Abstract
Augmented reality environments face significant challenges in achieving context and semantic awareness, which are relevant for enhancing user experiences. Although machine learning has been extensively applied to areas such as object and action recognition, there is a knowledge gap in the integration of these techniques to improve contextual understanding in AR environments. This study explores how machine learning enhances object and action recognition, improving context awareness in augmented reality environments. A systematic review of fifteen studies revealed advancements in deep learning, semantic web, knowledge graphs, and multimodal interfaces, which collectively improved the capabilities of augmented reality systems. The findings include innovations in aspects such as 3D hand pose estimation, semantic gaze analysis through eye tracking, and hybrid approaches that optimize real-time processing. These developments improve augmented and mixed reality environments by enabling more realistic, interactive, and responsive applications.
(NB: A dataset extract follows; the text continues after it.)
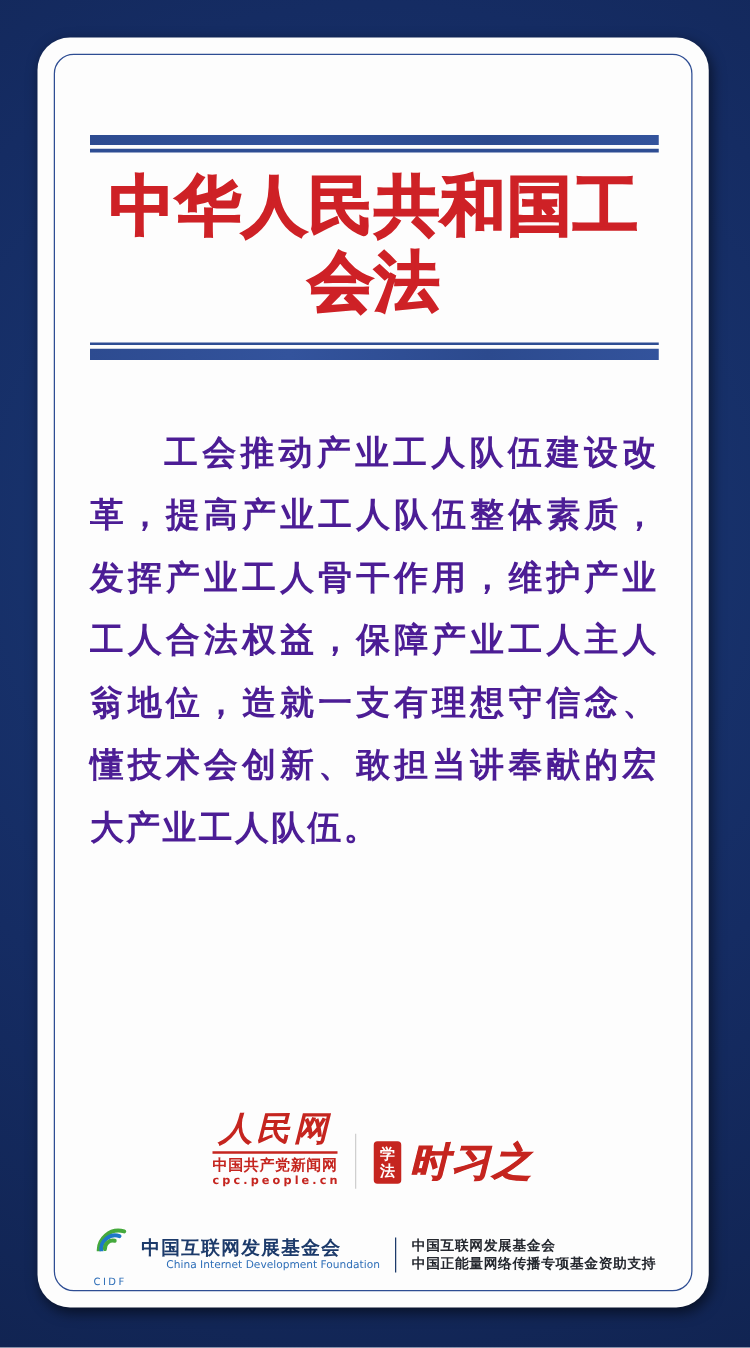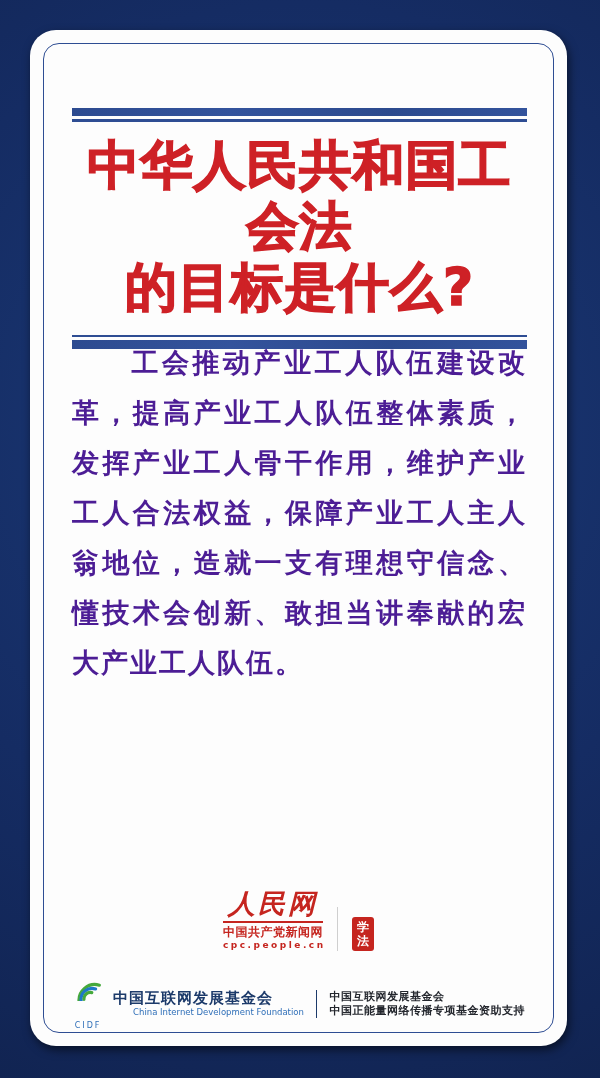"的目标是什么?" span { html: <span>的目标是什么?</span> -> none }
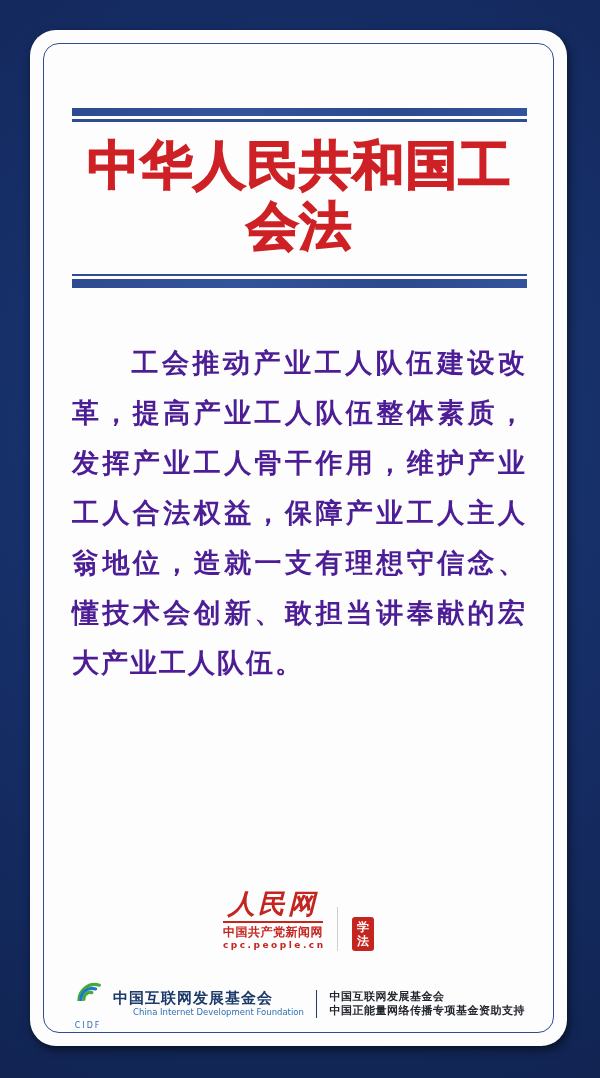"时习之" div.shixizhi { html: none -> <div>时习之</div> }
However, persistent challenges such as latency, scalability, and environmental adaptation underscore the need for more research. These results suggest a guide for the development of highly immersive and efficient AR/MR systems, with the potential to improve user interaction and operational capabilities.
Article highlights
Advancements in 3D hand pose estimation and semantic gaze analysis addresses AR/ MR challenges such as latency, accuracy, and adaptability to environmental conditions.
Hybrid processing models bridge the gap between high performance and accessibility, with lightweight models enabling real-time interactions on resource-constrained devices.
Future research should focus the development of generalized datasets and the refinement of algorithms to ensure robust performance across varied industries.